The Last Trench/The Walled Image, Nicolas Soares, 2020

Overcoming this representation is to put an end to the figurative under the design of iconography. And iconography, in the sense of a banner. For even the image is the lure that guides the subjects, the policies and the organization of a society. The expectation that current art weighs on black/black and indigenous artists wants to match image x imaginary, and also determines which and how images are (re)produced and consumed, in addition to which and how artists should produce. The position taken by black/black and indigenous artists in the art system today must always oppose the institutional need to respond to an iconography that still exoticizes bodies, ways of living, spiritualities and customs through a behavior of the good savage and We here by they there.

The manumission of the image should escape towards an iconoclastic mobilization [2]. Less the illustration of canons in its stereotyped character, and yes, the suppression of the savior image that exterminates certain subjects. Representation has already been in question throughout a History of Western Art, and its annihilation has already been a goal in favor of a pure, technical art, free of iconographic narrative. Concretism, as an artistic movement, reinforced the forms, planes, colors, materials, spatiality, and, mainly, the non-subjectivity of art as art-itself. Nothing to see anymore. The objectivity of the black square on a white background, however, hid the refinement of representation in its narrative performance. It was still a figure, still in the sense of devotion to the image.

Antianatomy, Luciano Feijão, 2020

The re-elaboration of the self-narrative starts from the concreteness in which subjects racialized by this regime of images elaborate their existence. The segregation is CONCRETE, as the non-possibility of subjectivation, individualization and affections is CONCRETE. REINFORCED CONCRETE on the history of erasure; of non-image. Structural CONCRETE that built the subalternization of some in favor of few, justified by the image. To these artists today, CONCRETO presents itself in the fragmentation of the historical body in the tension for an anti-anatomy [3] that is antithesis to the Grand Representation.
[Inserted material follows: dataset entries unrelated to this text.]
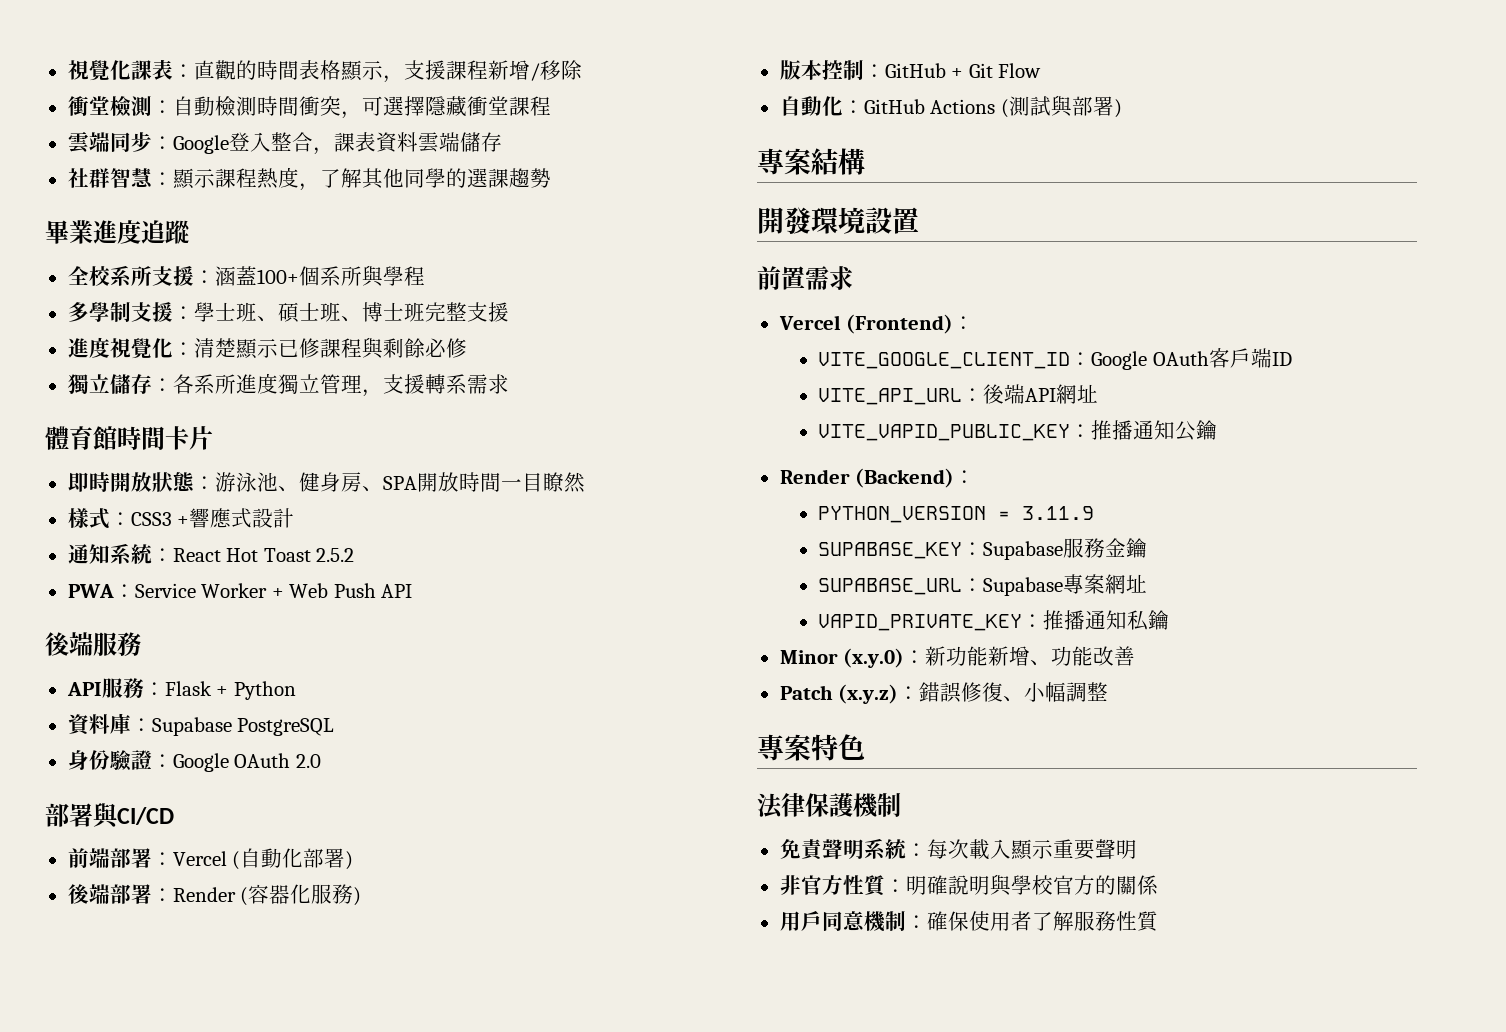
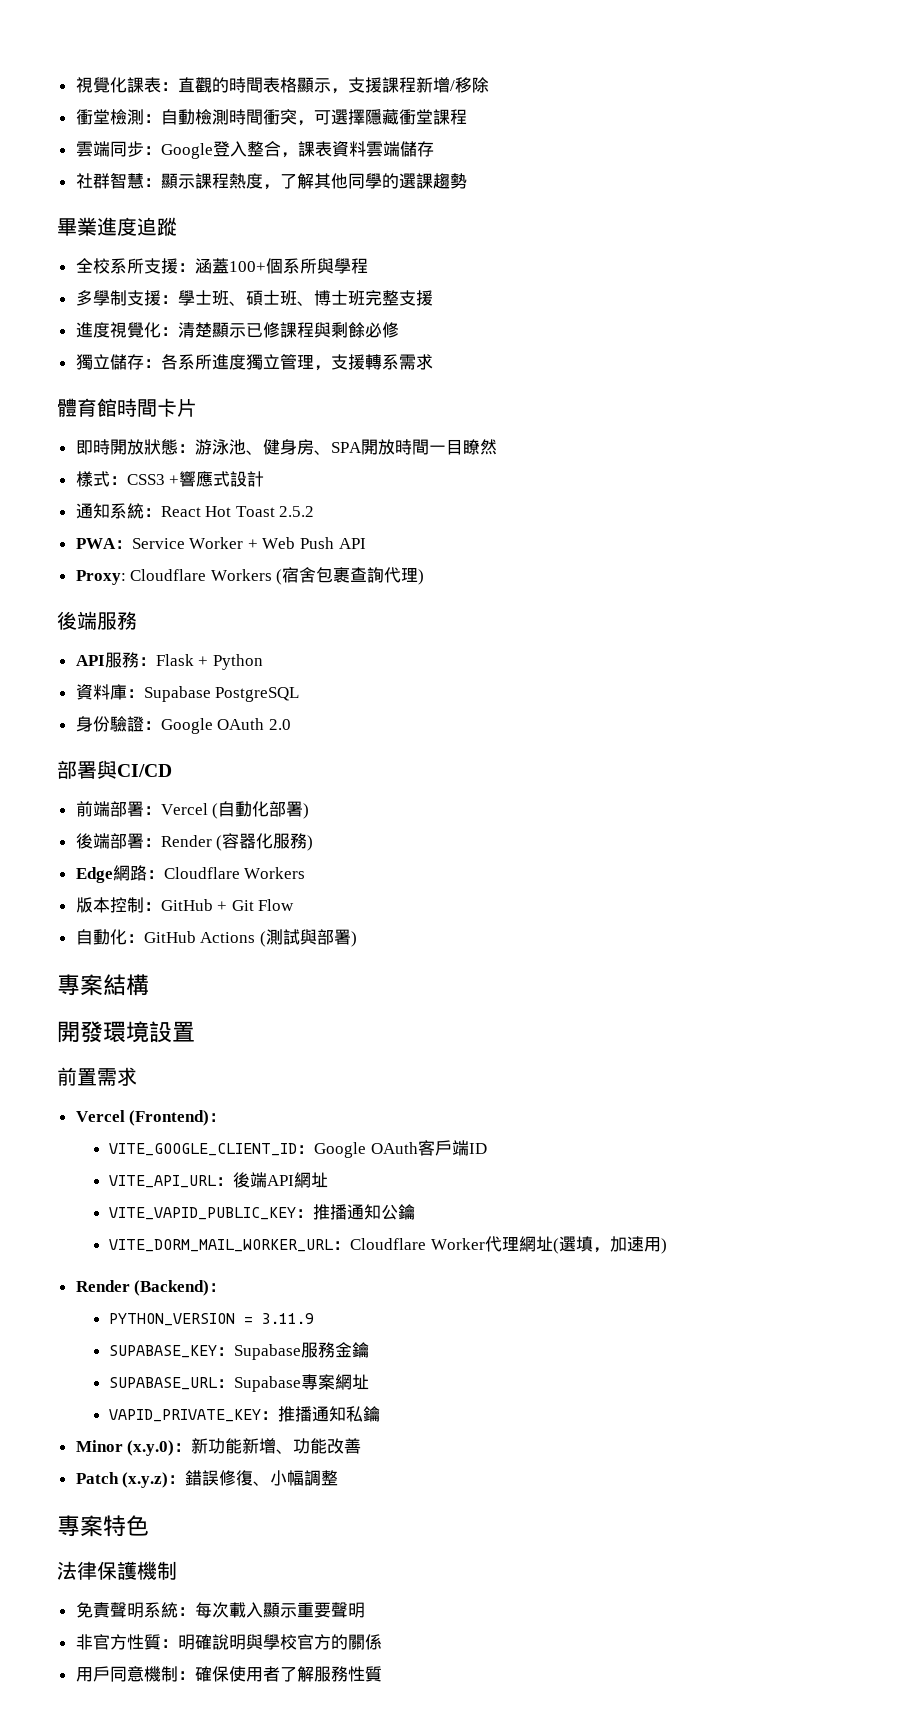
+ Proxy: Cloudflare Workers (宿舍包裹查詢代理)
+ Edge網路：Cloudflare Workers
+ VITE_DORM_MAIL_WORKER_URL：Cloudflare Worker代理網址(選填，加速用)

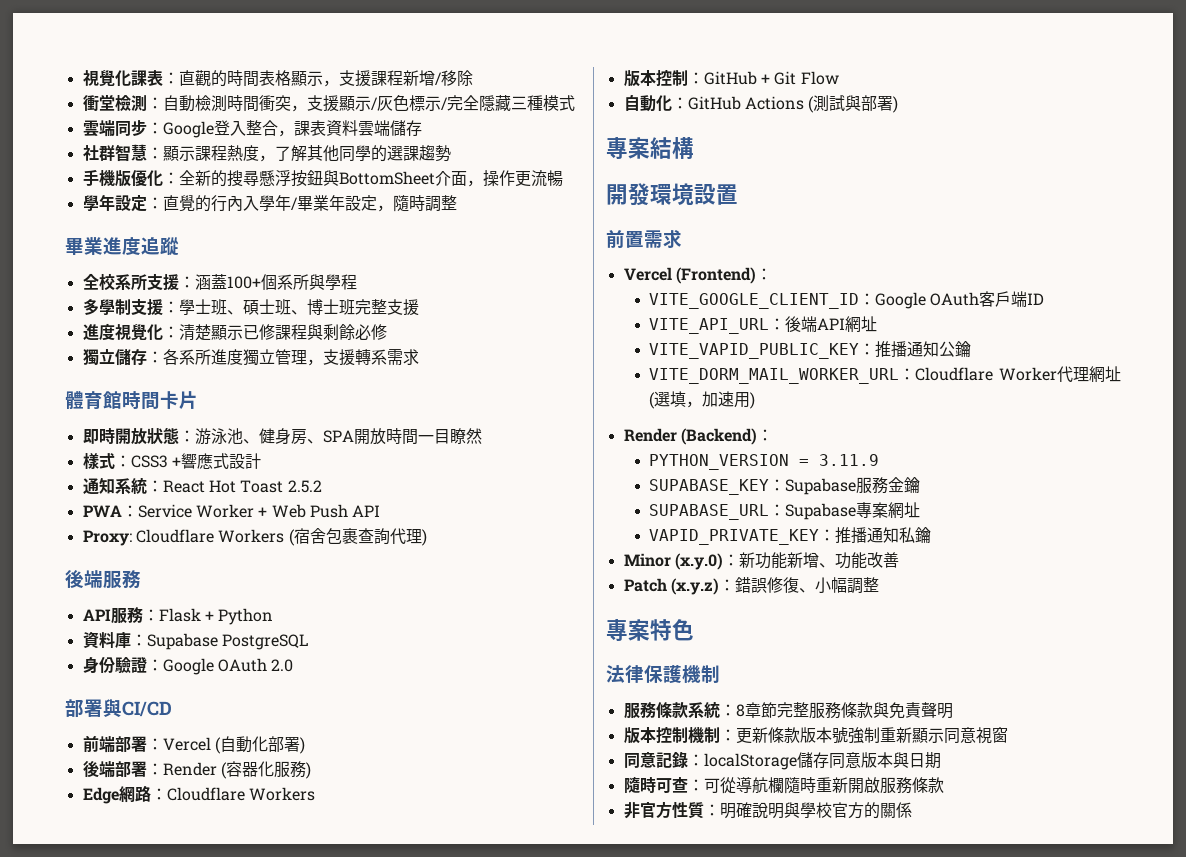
- 衝堂檢測：自動檢測時間衝突，可選擇隱藏衝堂課程
+ 衝堂檢測：自動檢測時間衝突，支援顯示/灰色標示/完全隱藏三種模式
+ 手機版優化：全新的搜尋懸浮按鈕與BottomSheet介面，操作更流暢
+ 學年設定：直覺的行內入學年/畢業年設定，隨時調整
- 免責聲明系統：每次載入顯示重要聲明
+ 服務條款系統：8章節完整服務條款與免責聲明
+ 版本控制機制：更新條款版本號強制重新顯示同意視窗
+ 同意記錄：localStorage儲存同意版本與日期
+ 隨時可查：可從導航欄隨時重新開啟服務條款
- 用戶同意機制：確保使用者了解服務性質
This one new concrete it combines with experiences, with daily life, with materials, with corporalities, not in contribution to the iconographic representation of the image of oneself – as a positive reinforcement of the historical denial of seeing oneself –, but in the exercise of stopping the image, however not the discourse.
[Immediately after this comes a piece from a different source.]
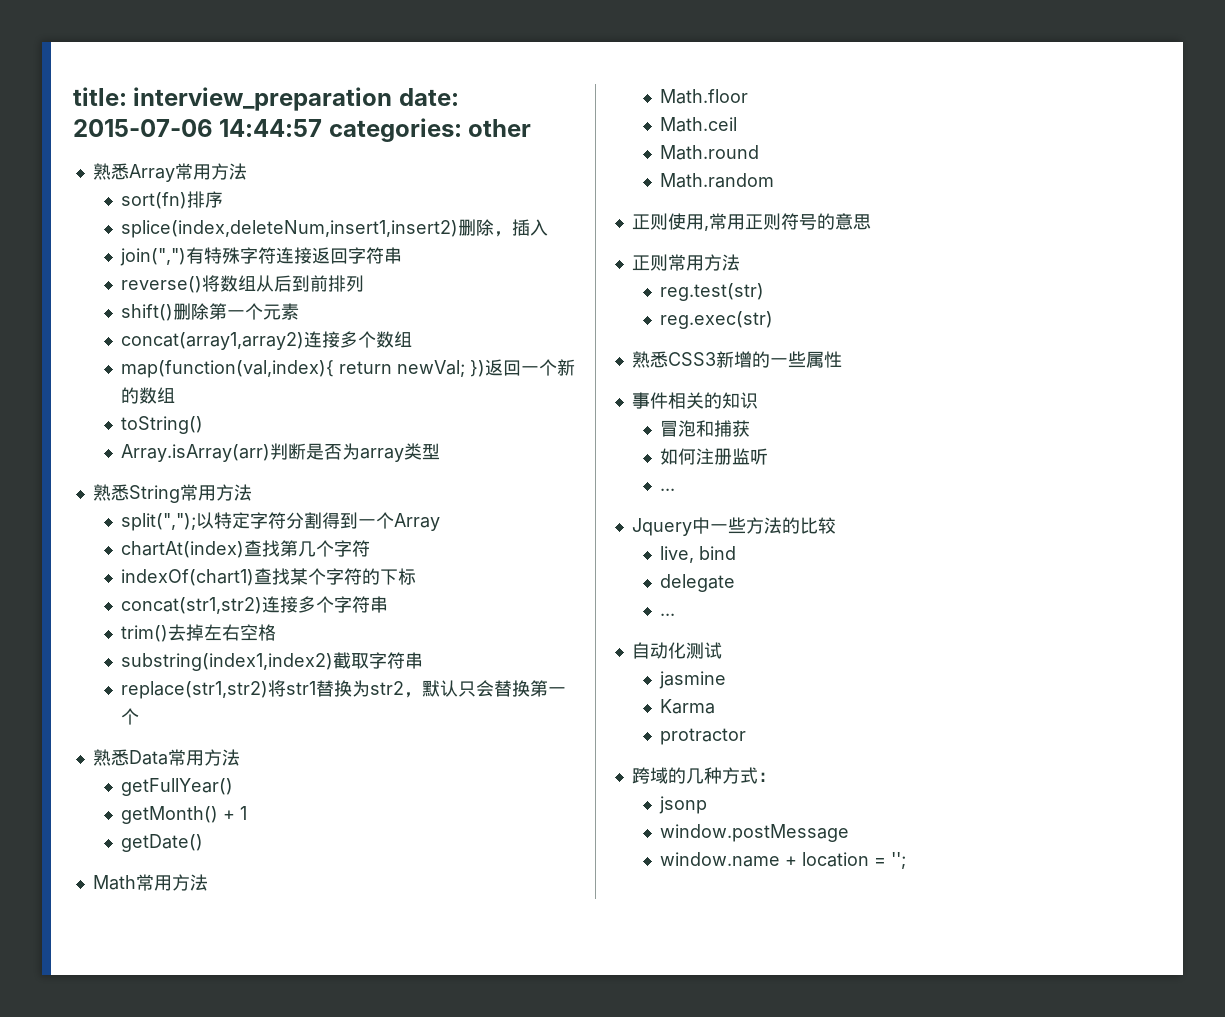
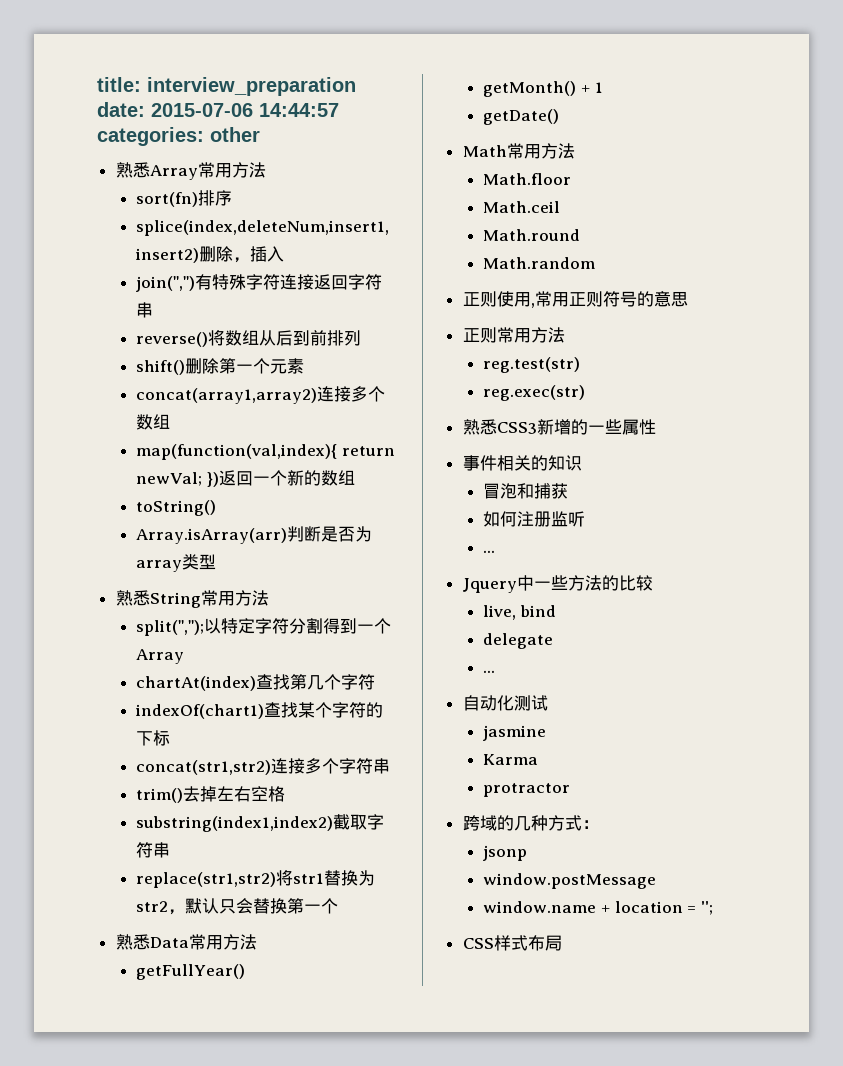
+ CSS样式布局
We understand that the emergence of the production of black/black and indigenous artists must respond beyond an “identity institutional agenda”, but be structured in the field and in the art system as fundamental for the advances of other epistemologies, which touch the hegemony organized by centuries of a Westernized and Europeanized History of Art. For, if in the clash of art there is art itself – of life as art –, how can we find ourselves again in an exit to memory and history? ✱


[1] The term here refers to the European movement that defined the barrier of thought and artistic production between modern industrial Europe and the rest of the world.
[2] ICONOCLASTY: That or who opposes the cult of images; it does not respect traditions, monuments or conventions. See Boris Groys; Power Art.
[3] Term that gives title to research by Luciano Feijão (ES).